“O problema da Igreja”[1]
Com toda a humildade que é
possível à natureza pôr em pensamentos e palavras, direi que, em política
geral, sou inteiramente contra o Dante, qualquer que tenha sido o valor das
razões puramente de carácter contemporâneo que o possam ter levado a tomar a
posição que tomou, e sem esquecer toda a coragem e toda a firmeza de convicções
que lhe foram necessárias para sustentar como sustentou as suas ideias.
Parece-me, porém, que, neste ponto, como talvez noutros, Dante se deixou levar
pelos seus impulsos de combate, as suas reacções de partidário venceram o seu
pensamento e a sua afectividade de religioso; o que tudo não deixa se ter sua
ligação com os artifícios de serviço secreto que, segundo própria exposição na Vita Nuova, usou nos seus amores com
Beatriz.
Mas, na realidade, não creio que
seja de aceitar a ideia de que o poder temporal deva estar separado do poder
espiritual; o que me parece excelente para o mundo seria que ele fosse
governado por um grande Papa que fosse simultaneamente político atento às
realidades terrenas, um santo que tivesse a contínua convivência do céu e um
artista que pusesse no coração dos homens aquele novo apelo de amor da beleza
que é possivelmente a marca mais alta do Espírito. O chefe do mundo, e cada vez
menos teremos de falar de chefes da nações, totalmente ultrapassadas nos seus
limites pelo progresso técnico e pela afirmação cada vez maior do sentimento de
fraternidade humana, o chefe do mundo deveria ser um homem cujo pensamento não
ficasse no mundo, cujo móbil fosse a reintegração no Paraíso perdido e a quem
nunca os avanços materiais e de organização social fizessem esquecer que tudo
isso é apenas a base indispensável para que haja no Universo quem possa sofrer
voluntariamente, em paga dos erros, ao contrário do que sucede hoje em que os
erros são sempre pagos por sofredores involuntários.

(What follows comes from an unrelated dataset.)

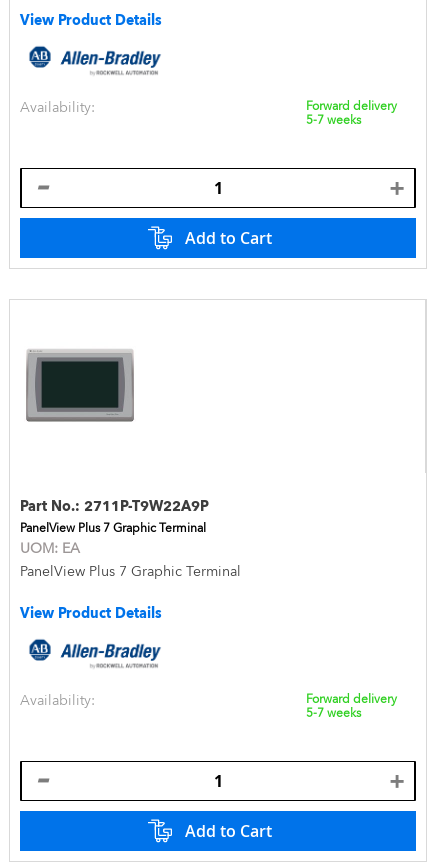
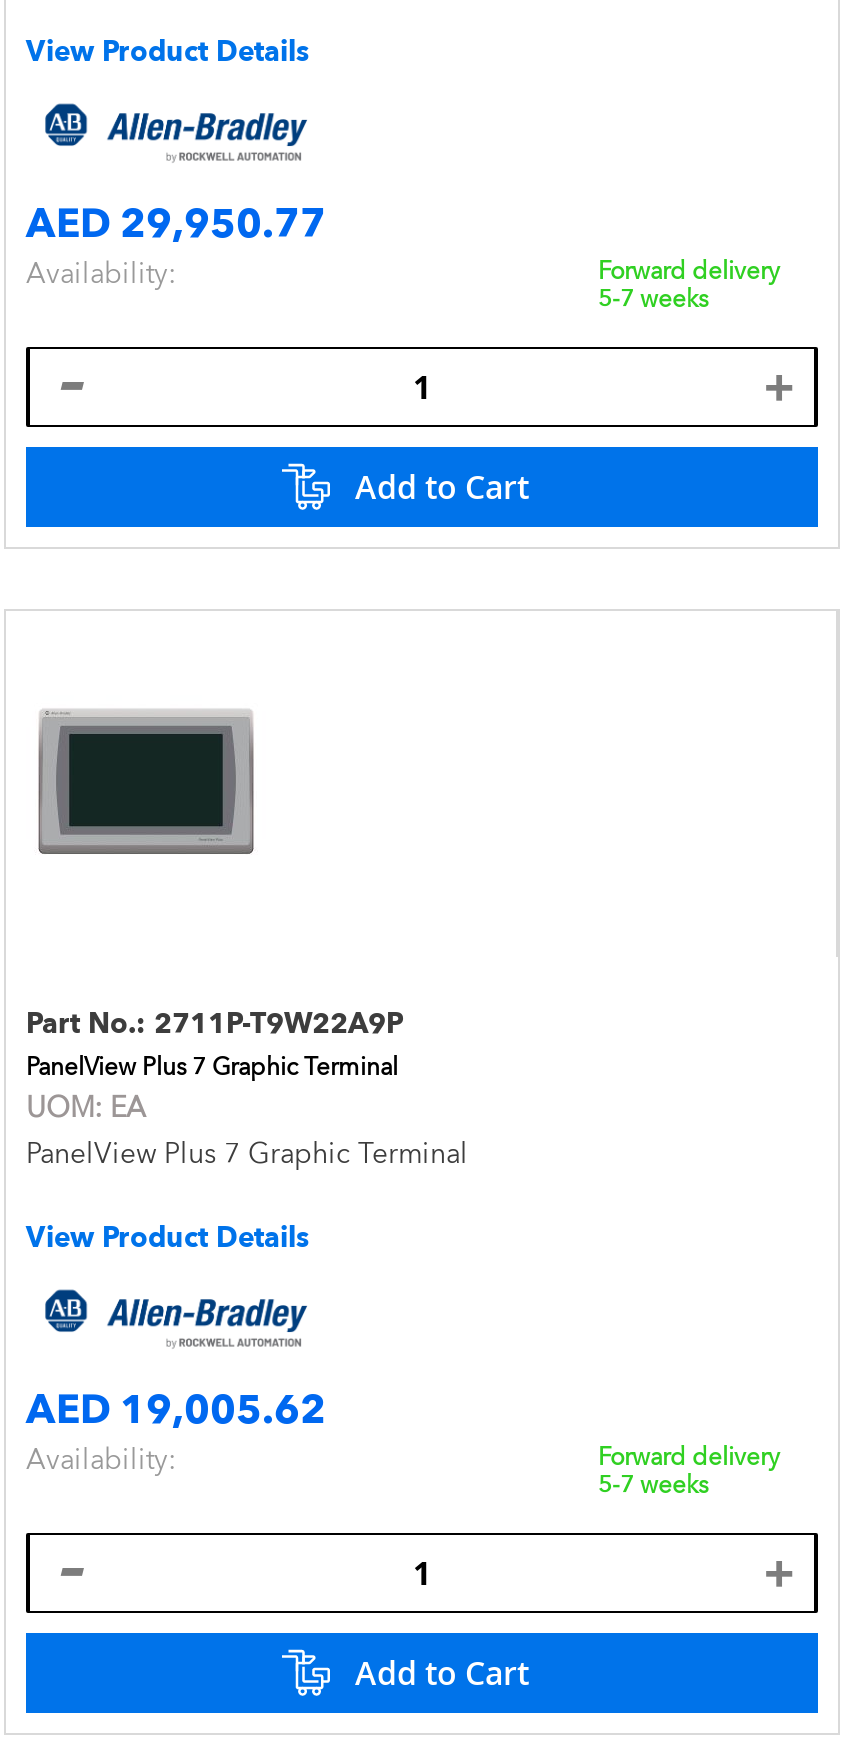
+ AED 29,950.77

moved down: Availability: | Forward delivery | 5-7 weeks

+ AED 19,005.62

moved down: Availability: | Forward delivery | 5-7 weeks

Esta ideia pode, no entanto,
parecer bem estranha e quase diria repulsiva tanto a irreligiosos como a homens
religiosos. Quanto aos primeiros, conviria antes de qualquer análise do
problema em si próprio que atentassem pelo menos num país em que as coisas se
passam mais ou menos deste modo, isto é, em que o chefe espiritual é também o
chefe do governo temporal, quaisquer que possam ser as prerrogativas do
primeiro-ministro como cabeça da aparelhagem administrativa e como
representante da mais numerosa corrente de opinião pública. Refiro-me
naturalmente à Inglaterra: é uma nação em que o governo é um sacramento; a
coroação dos reis não é uma cerimónia de carácter civil: é uma investidura de
carácter ordenatório. E é curioso que isso suceda num país que todos os
liberais admiram pela sua liberdade, pelo valor do seu civismo e pelo
sentimento de unidade e de colaboração com que os vários grupos defendem os seus
pontos de vista. Aqui a religião, no que tem de mais alto, e mesmo sem que nela
se fale, impregna a vida pública; neste sentido, poderíamos dizer que a
Inglaterra é um país essencialmente católico, embora não romano.